Closed edublancas closed 1 year ago
note that this will also close https://github.com/ploomber/soopervisor/issues/114
hey, @feribg. thoughts? wanna tackle this?
Yeah sounds fair, how about append or override null keys in env.yaml re the last step ? @edublancas
Do you mean here we should actually add the values function
For example placeholders['git_hash'] = '{{git_hash}}'
should be come placeholders['git_hash'] = repo.get_current_hash()
or along those lines.
Should we not have code to remove those from evaluating in the runtime in the docker container then ? I guess it will still look for {{git_hash}} to replace at runtime.
Also I think we can use this generic mechanism and extend the scope here so that the env var substitution can be done here as well. IE referring env vars as placeholders in the pipeline config and then injecting them into this new .env file. This might require some convention for which im not sure env[]

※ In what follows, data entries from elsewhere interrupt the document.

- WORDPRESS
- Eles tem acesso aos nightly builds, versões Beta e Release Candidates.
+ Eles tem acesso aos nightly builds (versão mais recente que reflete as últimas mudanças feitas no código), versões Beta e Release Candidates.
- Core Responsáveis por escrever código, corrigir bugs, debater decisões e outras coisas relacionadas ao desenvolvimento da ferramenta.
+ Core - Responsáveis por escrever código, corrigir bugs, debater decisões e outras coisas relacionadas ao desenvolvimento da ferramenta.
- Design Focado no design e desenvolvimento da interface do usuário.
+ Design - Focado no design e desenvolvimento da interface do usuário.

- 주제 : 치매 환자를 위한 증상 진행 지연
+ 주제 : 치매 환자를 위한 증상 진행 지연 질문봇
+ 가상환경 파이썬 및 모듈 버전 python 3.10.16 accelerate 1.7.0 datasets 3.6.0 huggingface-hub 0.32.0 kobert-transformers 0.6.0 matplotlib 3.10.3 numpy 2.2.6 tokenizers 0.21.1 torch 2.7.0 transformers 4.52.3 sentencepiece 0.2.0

is the ideal syntax due to the common usage of those as special chars, but either way is fine.
For the env, I think this is where we can pass os.environ
: https://github.com/ploomber/ploomber/blob/856369d600ddd6a11f2ae06f415ea819191bc353/src/ploomber/env/expand.py#L170 - but I'm not 100% sure
@edublancas Here are the preliminary PRs https://github.com/ploomber/soopervisor/pull/120 https://github.com/ploomber/ploomber/pull/1042
I still have one question re {{now}}
I dont think we can inject that in the env.yaml as the other vars as this is idempotent per run but not per build. IE i want all my steps to use the now
as of starting the pipeline but not as of building it. How do you think we should tackle this, its the biggest blocker for now i think the rest is resolved there.

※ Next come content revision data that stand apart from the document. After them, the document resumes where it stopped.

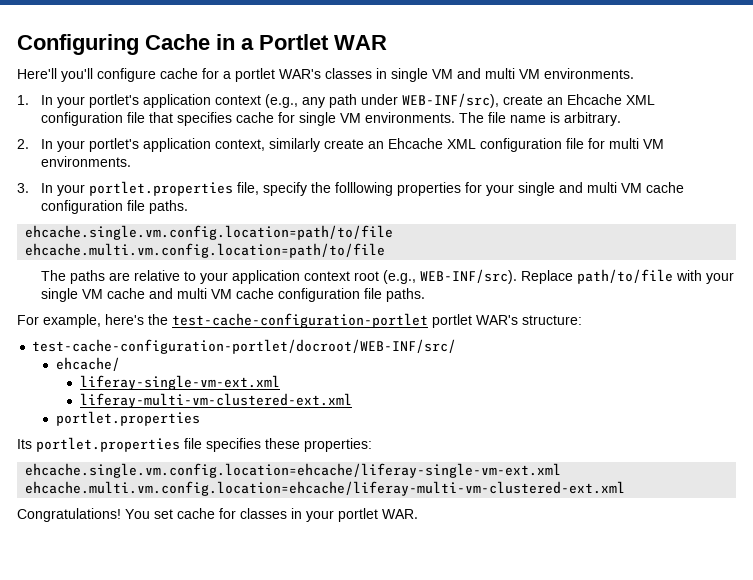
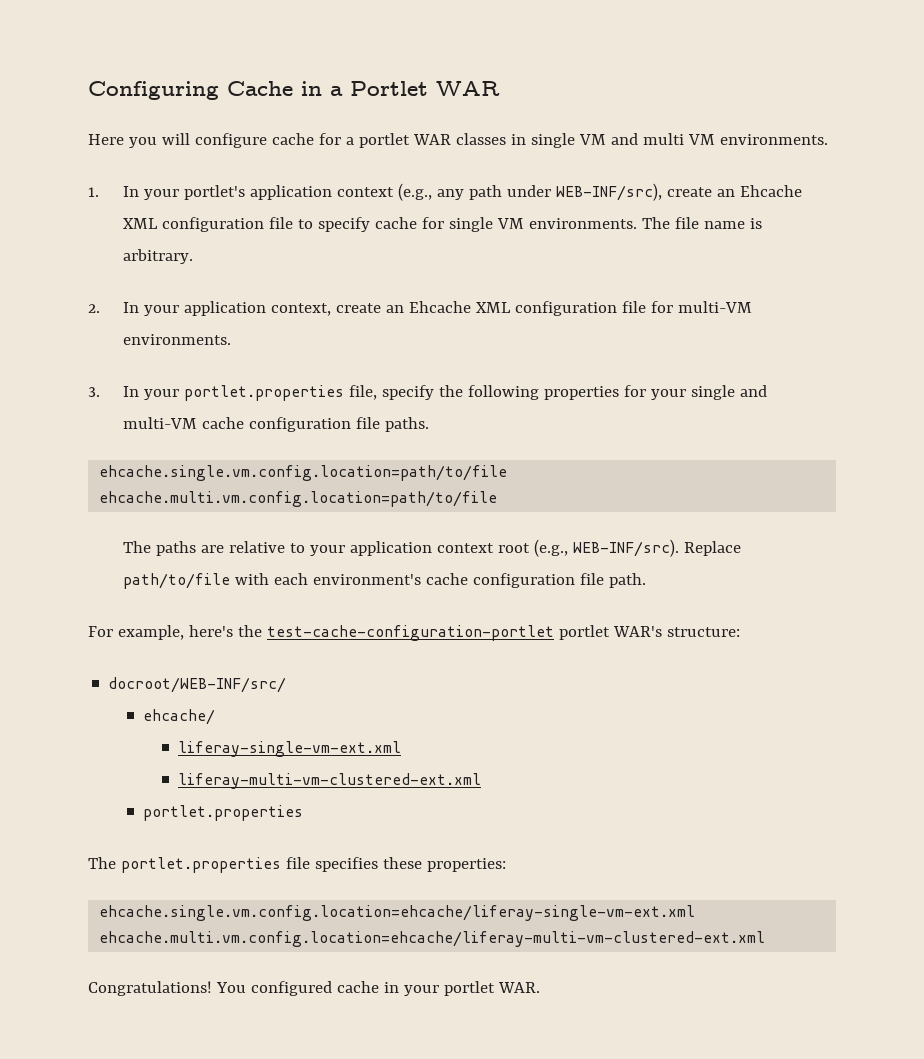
- Here'll you'll configure cache for a portlet WAR's classes in single VM and multi VM environments.
+ Here you will configure cache for a portlet WAR classes in single VM and multi VM environments.
- 1. In your portlet's application context (e.g., any path under WEB-INF/src), create an Ehcache XML configuration file that specifies cache for single VM environments.
+ 1. In your portlet's application context (e.g., any path under WEB-INF/src), create an Ehcache XML configuration file to specify cache for single VM environments.
- 2. In your portlet's application context, similarly create an Ehcache XML configuration file for multi VM environments.
+ 2. In your application context, create an Ehcache XML configuration file for multi-VM environments.
- 3. In your portlet.properties file, specify the folllowing properties for your single and multi VM cache configuration file paths.
+ 3. In your portlet.properties file, specify the following properties for your single and multi-VM cache configuration file paths.
- Replace path/to/file with your single VM cache and multi VM cache configuration file paths.
+ Replace path/to/file with each environment's cache configuration file path.
- test-cache-configuration-portlet/docroot/WEB-INF/src/
+ docroot/WEB-INF/src/
- Its portlet.properties file specifies these properties:
+ The portlet.properties file specifies these properties:
- You set cache for classes in your portlet WAR.
+ You configured cache in your portlet WAR.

can you clarify what you mean by run and build?
I think {{now}}
should have the same value across all tasks, so it should be computed once when submitting to AWS Batch, and then tasks should use that value. I think that's desirable since it'll allow users to index their runs (e.g., today's run, yesterday's run, etc.).

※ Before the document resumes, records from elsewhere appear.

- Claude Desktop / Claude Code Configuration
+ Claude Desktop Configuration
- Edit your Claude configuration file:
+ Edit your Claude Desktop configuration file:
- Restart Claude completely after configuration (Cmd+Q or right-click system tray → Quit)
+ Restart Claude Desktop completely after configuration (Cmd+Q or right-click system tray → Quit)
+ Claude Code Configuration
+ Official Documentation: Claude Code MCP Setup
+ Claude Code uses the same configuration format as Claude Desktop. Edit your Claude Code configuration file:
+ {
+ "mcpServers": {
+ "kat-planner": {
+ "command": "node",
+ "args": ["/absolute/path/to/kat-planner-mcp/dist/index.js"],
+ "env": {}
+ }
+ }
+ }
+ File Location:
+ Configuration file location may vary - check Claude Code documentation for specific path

However, I believe this is not what you want in your use case, but you want the {{now}}
timestamp to be computed whenever a task starts, correct?
If so, I think the simplest way to solve it is by adding a new placeholder automatically, e.g., {{start}}
- which can behave as I described (one per run), and we can leave {{now}}
untouched.
That is indeed correct I want {{now}}
to be evaluated when the whole pipeline starts, but is not the case with our current solution, be cause currently now would be inserted in the env.yaml
upon building the docker image. So if i run this image 10 times at different times, now will be the same (as of building the image).
Currently now is being evaluated when a task starts (this is why we have a problem with dependencies because we put {{now}}
in the path for products and downstream tasks run later hence cant find the deps of upstream tasks.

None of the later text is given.